A package contains reusable code that other developers can use in their own projects, even though they didn't write it. - For compiled languages, a package typically contains the compiled binary code, such as .dll files in .NET, or .class files in Java. - For languages that are interpreted instead of compiled, such as JavaScript or Python, a package might include source code. - Either way, packages are typically compressed to ZIP or a similar format. Package systems will often define a unique file extension, such as .nupkg or .jar, to make the package's use clear. Compression can help reduce download time, and also produces a single file to make management simpler. - Packages also often contain one or more files that provide metadata, or information, about the package. This metadata might describe what the package does, specify its license terms, the author's contact information, and the package's version.

Why should I build a package?

  • One reason to create a package instead of duplicating code is to prevent drift. When code is duplicated, each copy can quickly diverge to satisfy the requirements of a particular app. It becomes difficult to migrate changes from one copy to the others. In other words, you lose the ability to improve the code in ways that benefit everyone.
  • Packages also group related functionality into one reusable component. Depending on the programming language, a package can provide apps with access to certain types and functions, while restricting access to their implementation details.
  • Another reason to build a package is to provide a consistent way to build and test that package's functionality. When code is duplicated, each app might build and test that code in different ways. One set of tests might include checks that another set could benefit from.
  • One tradeoff is that with a package, you have another codebase to test and maintain. You must also be careful when adding features.

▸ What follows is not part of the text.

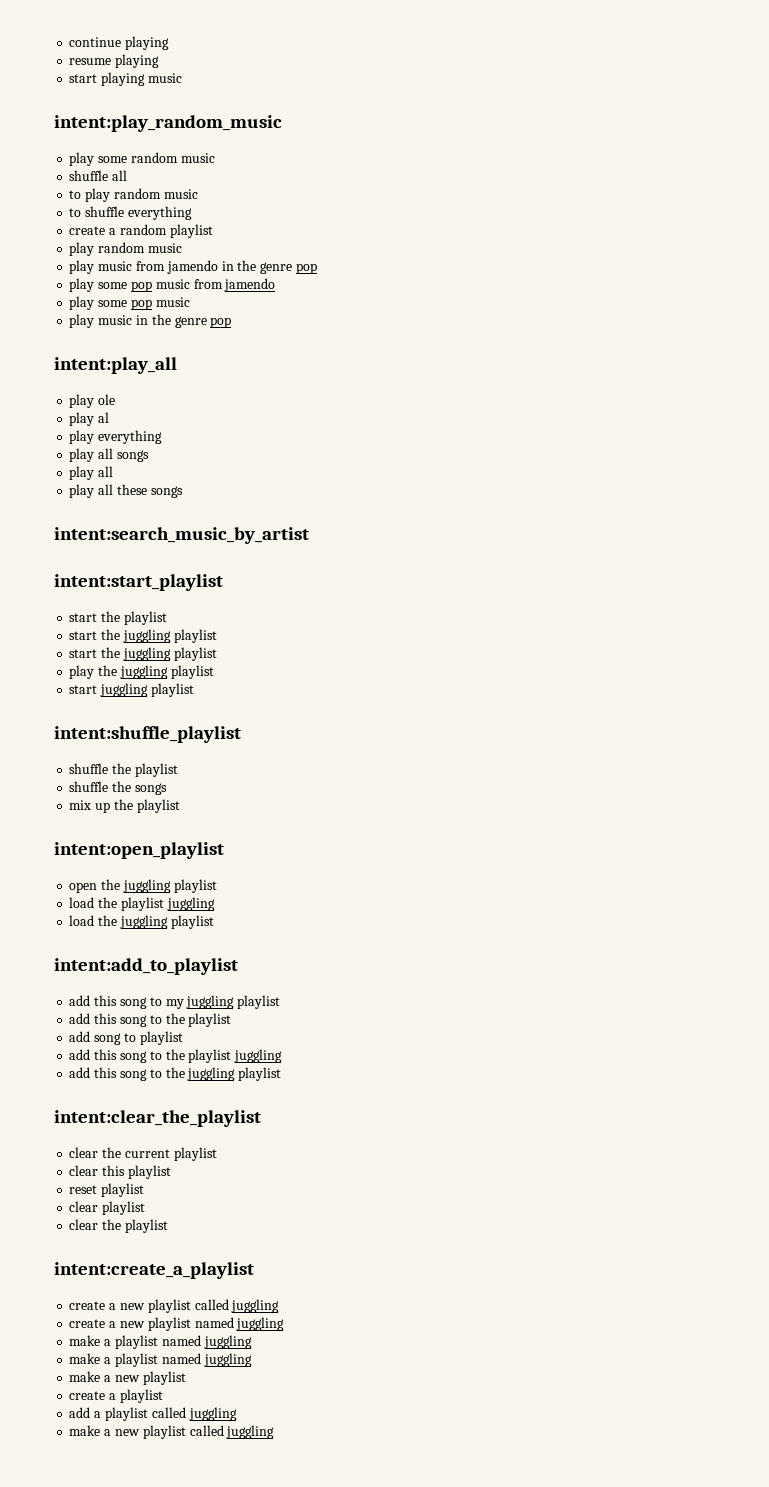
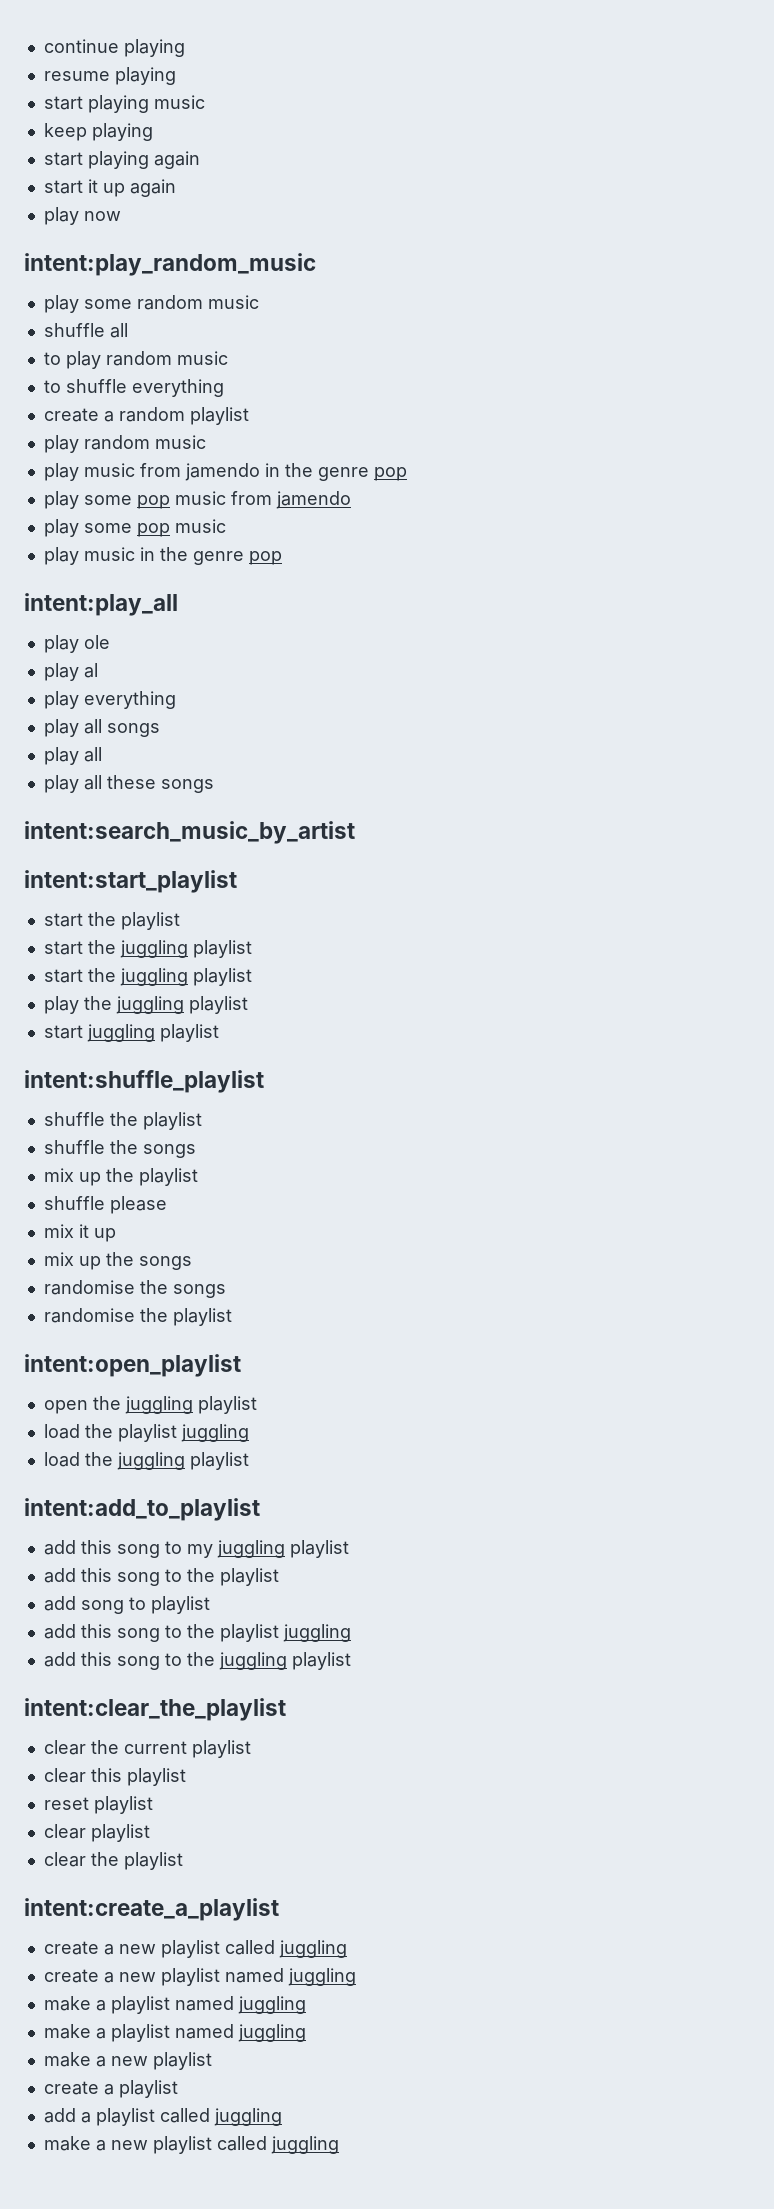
(182, 78) none -> [43,123,153,141] [43,151,200,169] [43,179,176,197] [43,207,121,225] // keep playing // start playing again // start it up again // play now
(180, 806) none -> [43,1196,167,1214] [43,1224,116,1242] [43,1252,192,1270] [43,1280,226,1298] [43,1308,232,1326] // shuffle please // mix it up // mix up the songs // randomise the songs // randomise the playlist

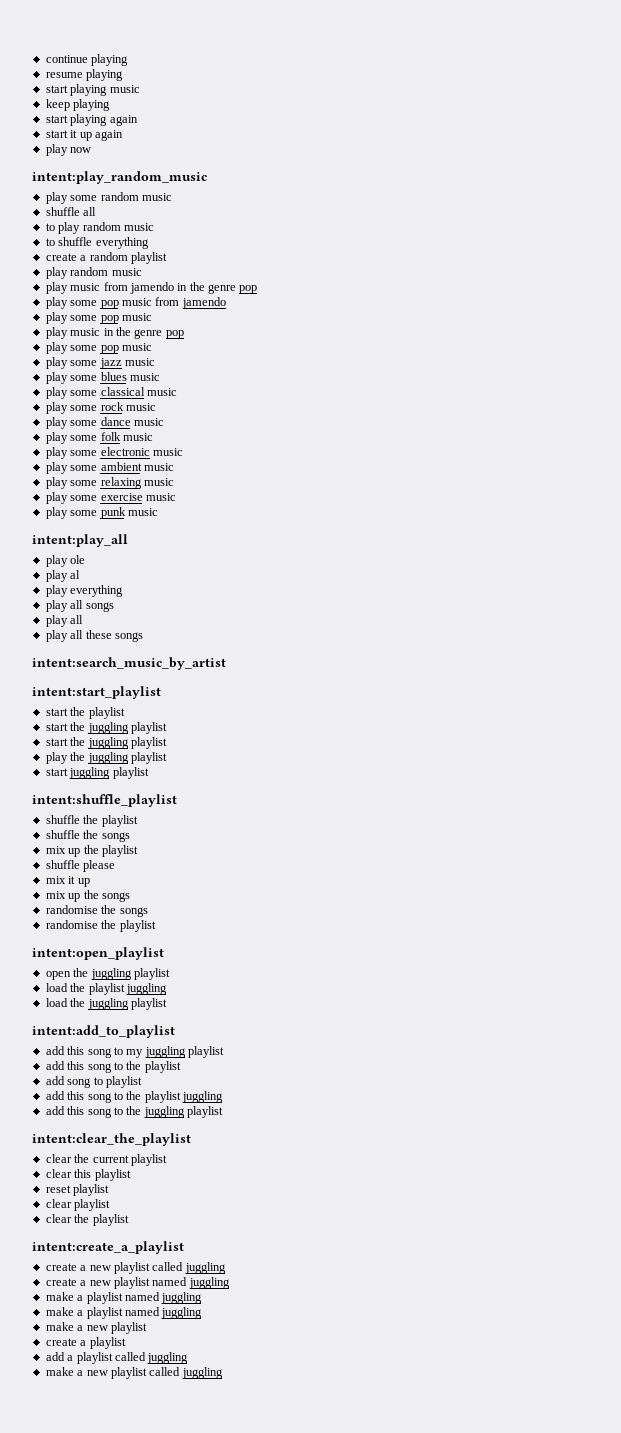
(282, 558) none -> [45,342,152,354] [45,357,155,369] [45,372,160,384] [45,387,177,399] [45,402,156,414] [45,417,164,429] [45,432,153,444] [45,447,183,459] [45,462,174,474] [45,477,174,489] [45,492,176,504] [45,507,158,519] // play some pop music // play some jazz music // play some blues music // play some classical music // play some rock music // play some dance music // play some folk music // play some electronic music // play some ambient music // play some relaxing music // play some exercise music // play some punk music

How can I identify dependencies?

  • If the goal is to reorganize your code into separate components, you need to identify those pieces of your app that can be removed, packaged to be reusable, stored in a central location, and versioned. You may even want to replace your own code with third-party components that are either open source or that you license.
  • Here are some ways to identify dependencies:
  • Duplicate code. If certain pieces of code appear in several places, that's a good indication that this code can be reused. Centralize these duplicate pieces of code and repackage them appropriately.
  • High cohesion and low coupling. A second approach is to look for code elements that have a high cohesion to each other and low coupling with other parts of the code. In essence, high cohesion means keeping parts of a codebase that are related to each other in a single place. Low coupling, at the same time, is about separating unrelated parts of the code base as much as possible.
  • Individual lifecycle. Look for parts of the code that have a similar lifecycle and can be deployed and released individually. If this code can be maintained by a separate team, it's a good indication that it can be packaged as a component outside of the solution.
  • Stable parts. Some parts of your codebase might be stable and change infrequently. Check your code repository to find code with a low change frequency.
  • Independent code and components. Whenever code and components are independent and unrelated to other parts of the system, they can potentially be isolated into separate dependencies.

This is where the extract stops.